In the United States of America, around 30 kilograms (66lb) of beef is eaten per capita every year. ((According to the Guardian article linked here. A search around the web mostly gives numbers higher than that.)) That’s over 9 million metric tons of cow meat. ((Or more than 10 million ‘short’, or US, tons.))

That’s a lot of cows. And a lot of cows take up a lot of space and use up a lot of feed. The Guardian reports this morning that Professor Richard Gradwohl of Washington state has come up with a solution to this problem by spearheading a drive for miniature cattle. Gradwohl’s farm boasts 18 breeds of miniature cows, including ‘microminiature’ varieties that stand just over a meter (one yard) tall. He claims that 10 miniature cows can be raised on the same amount of land as two full size cows, using just one third the feed and producing half the amount of methane. Sheer genius. Not only that, the tinier the cow, the better it tastes, according to the Guardian article.
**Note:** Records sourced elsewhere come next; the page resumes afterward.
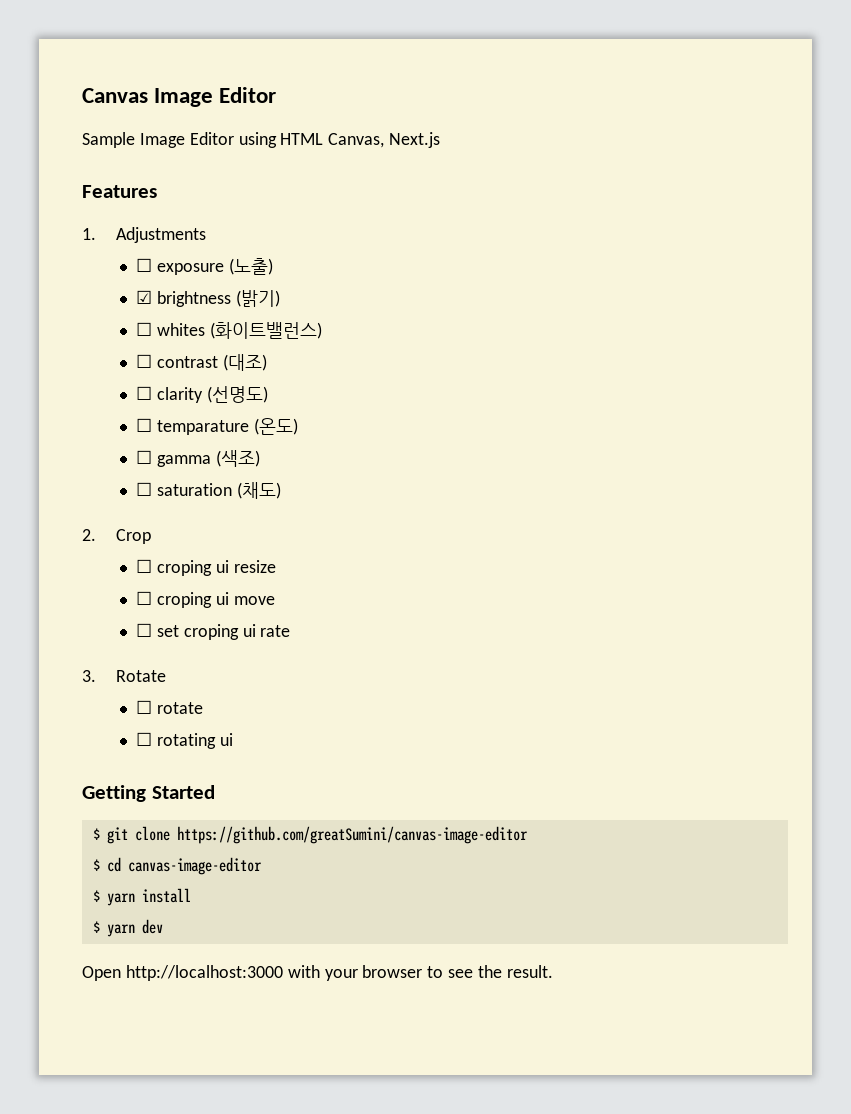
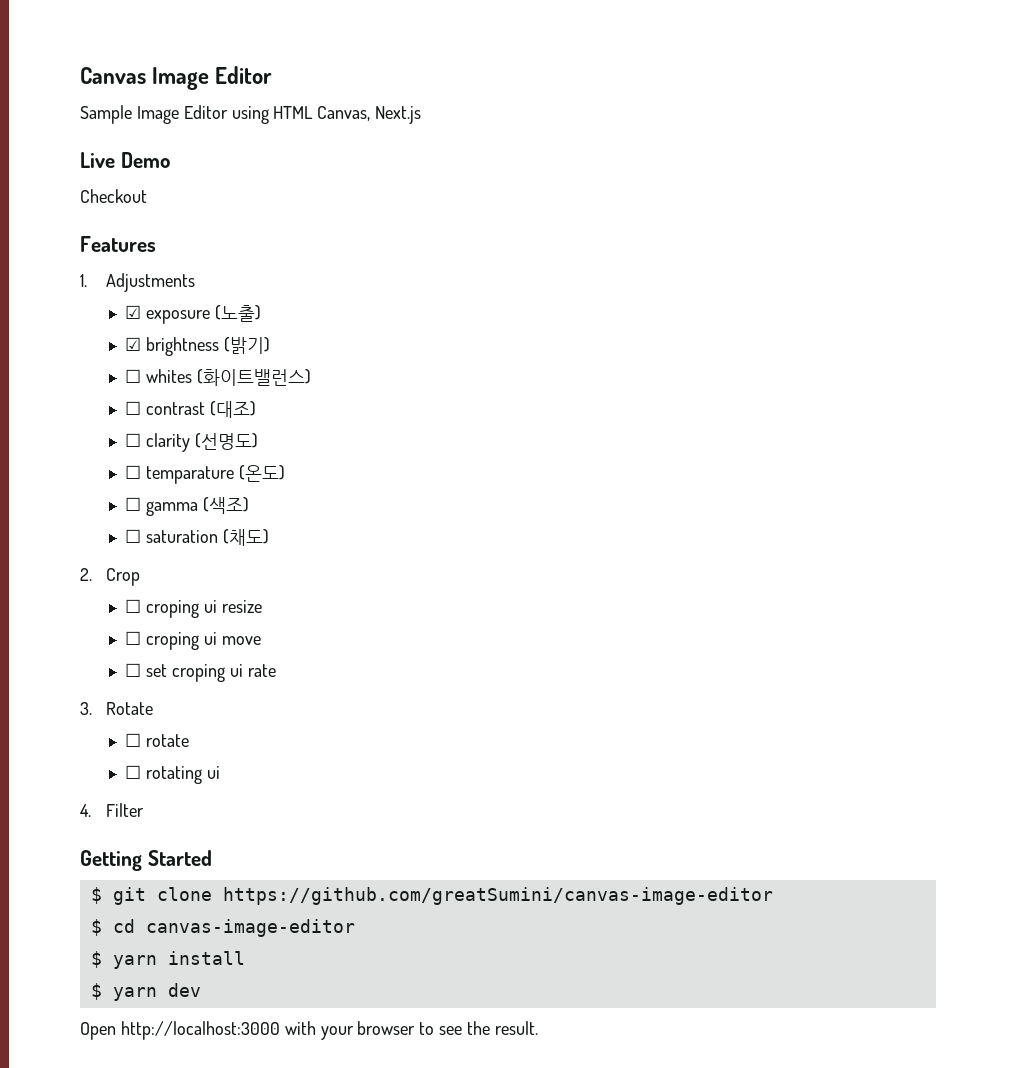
(441, 140) none -> [80,152,170,168] [80,189,147,203] // Live Demo // Checkout
[136,258,153,272] ☐ -> [125,305,142,319] ☑
(233, 739) none -> [80,803,144,817] // 4. Filter

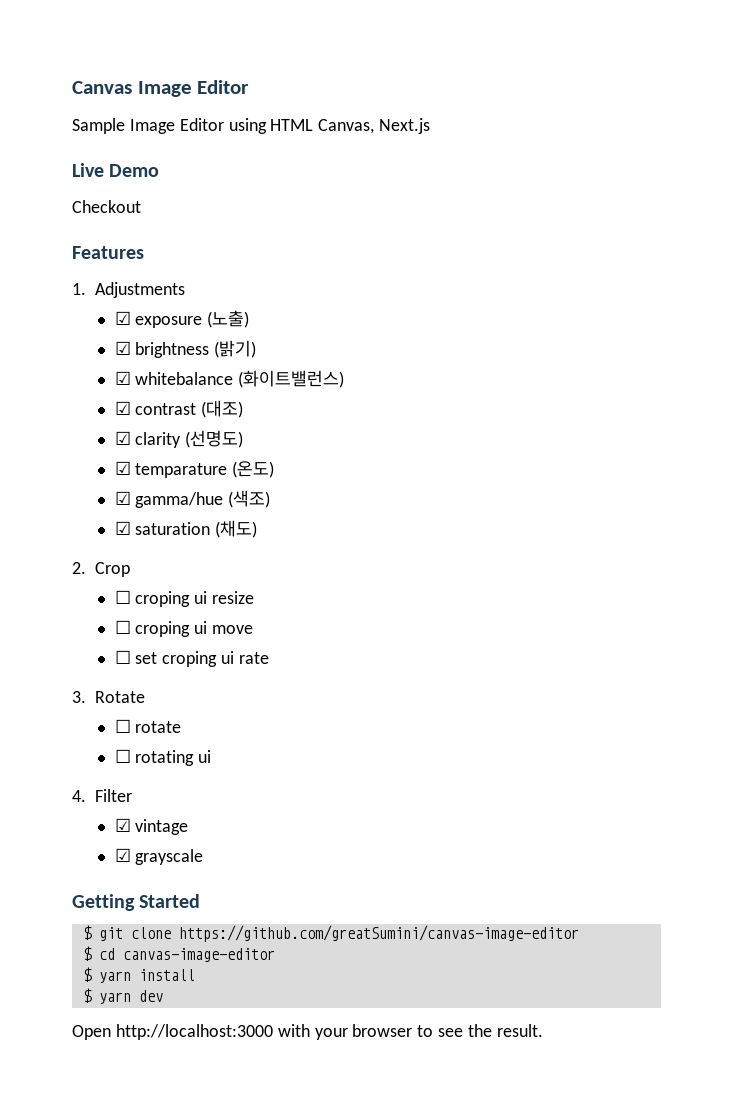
[125,369,193,383] ☐ whites -> [114,371,234,385] ☑ whitebalance
[125,401,142,415] ☐ -> [114,401,131,415] ☑
[125,433,142,447] ☐ -> [114,431,131,445] ☑
[125,465,142,479] ☐ -> [114,461,131,475] ☑
[125,497,199,516] ☐ gamma -> [114,491,224,508] ☑ gamma/hue
[125,529,142,543] ☐ -> [114,521,131,535] ☑
(144, 810) none -> [114,818,189,835] [114,848,204,865] // ☑ vintage // ☑ grayscale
Of course, here at the Tetherd Cow Ahead laboratories, the boffins were quick to see the potential of this scheme. “Why stop at merely ‘miniature’ cows?” asked the Head Boffin, “Surely if you make the cows even smaller you can make even greater savings and get even tastier beef!”

That’s why he earns the big bucks! To this end, I have set the laboratories to work creating the first nano cows. By my calculations, using the savings in feedstock and land that Gradwhol’s reductions in size have achieved, the shrinking of cows to nanoscale should mean that a million cows could fit on one square centimeter of farmland and would only need a blade of grass per year. On the five acre pasture that Gradwohl uses to raise ten mini cows, TCA Labs can raise trillions of cows, producing a billionth of the methane of conventional cows and yielding enough beef for one thousand billion billion McDonalds’ all-beef patties every month. ((Quoted statistics may or may not be entirely accurate – strange things happen at subatomic levels.))

I also have the labs investigating what happens when the miniaturization process ‘goes homeopathic’ (as we say in the science business). What this means is that once the cattle are shrunk past a certain size, Gilbert Einstein’s famous equation E=M¾ kicks in and the cows become ethereal. The beef yield simultaneously becomes infinite. Needless to say, the taste of flame-grilled steaks also improves immeasurably via this process.

Here in the Land of Shoo!TAG, I don’t see how I can possibly fail to get some investment interest.